## [RECORDS SUPPLIED]
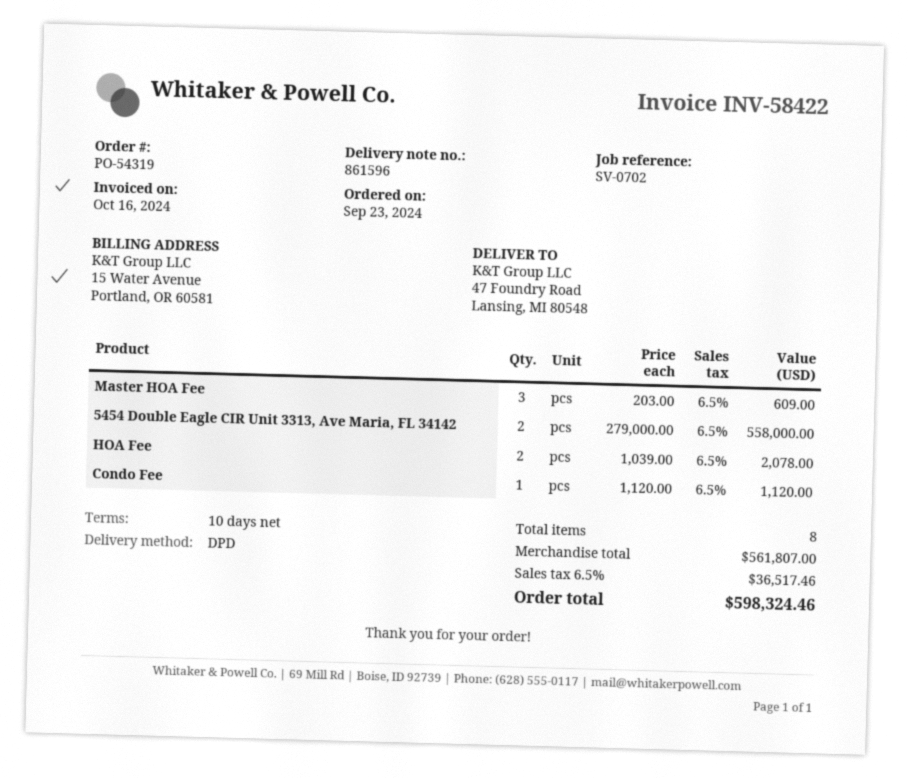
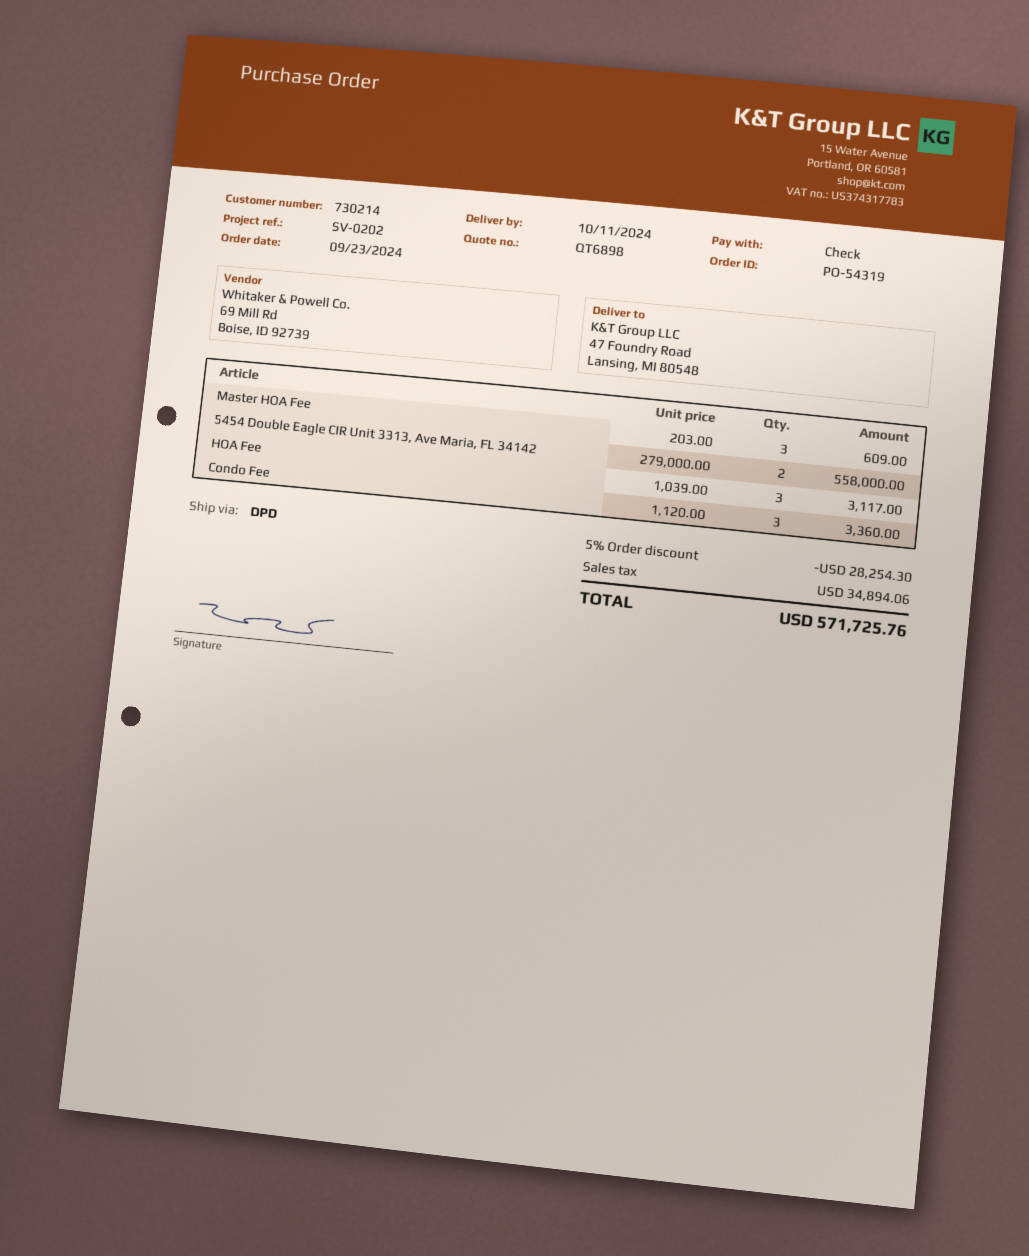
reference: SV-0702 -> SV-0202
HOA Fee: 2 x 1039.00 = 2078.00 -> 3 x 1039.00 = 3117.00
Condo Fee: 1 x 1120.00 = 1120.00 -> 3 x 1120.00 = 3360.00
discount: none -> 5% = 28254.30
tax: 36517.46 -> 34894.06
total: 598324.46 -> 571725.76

==

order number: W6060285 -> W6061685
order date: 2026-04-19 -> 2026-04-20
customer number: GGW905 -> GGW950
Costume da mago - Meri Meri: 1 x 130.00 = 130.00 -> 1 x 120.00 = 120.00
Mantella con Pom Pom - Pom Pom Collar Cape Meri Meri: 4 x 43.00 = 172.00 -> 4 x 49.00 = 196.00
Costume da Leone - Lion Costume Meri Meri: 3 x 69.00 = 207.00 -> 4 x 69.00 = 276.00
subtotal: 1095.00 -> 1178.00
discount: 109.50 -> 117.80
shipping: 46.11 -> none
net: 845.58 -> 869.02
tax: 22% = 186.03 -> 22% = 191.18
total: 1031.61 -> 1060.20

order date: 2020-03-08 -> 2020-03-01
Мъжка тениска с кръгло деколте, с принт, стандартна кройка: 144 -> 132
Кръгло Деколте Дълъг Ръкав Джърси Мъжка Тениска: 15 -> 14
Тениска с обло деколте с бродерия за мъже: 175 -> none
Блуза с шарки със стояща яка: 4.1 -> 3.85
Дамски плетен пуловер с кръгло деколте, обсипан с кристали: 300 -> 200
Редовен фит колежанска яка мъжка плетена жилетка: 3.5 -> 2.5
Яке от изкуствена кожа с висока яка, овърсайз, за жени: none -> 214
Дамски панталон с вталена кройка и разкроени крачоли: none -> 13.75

## [TASK TO COMPLETE]
Begin with the line above that has "total: 1031.61 -> 1060.20" and continue through the line that has "Дамски панталон с", setting each one down exactly. Stop there.

## [RESULT]
total: 1031.61 -> 1060.20

order date: 2020-03-08 -> 2020-03-01
Мъжка тениска с кръгло деколте, с принт, стандартна кройка: 144 -> 132
Кръгло Деколте Дълъг Ръкав Джърси Мъжка Тениска: 15 -> 14
Тениска с обло деколте с бродерия за мъже: 175 -> none
Блуза с шарки със стояща яка: 4.1 -> 3.85
Дамски плетен пуловер с кръгло деколте, обсипан с кристали: 300 -> 200
Редовен фит колежанска яка мъжка плетена жилетка: 3.5 -> 2.5
Яке от изкуствена кожа с висока яка, овърсайз, за жени: none -> 214
Дамски панталон с вталена кройка и разкроени крачоли: none -> 13.75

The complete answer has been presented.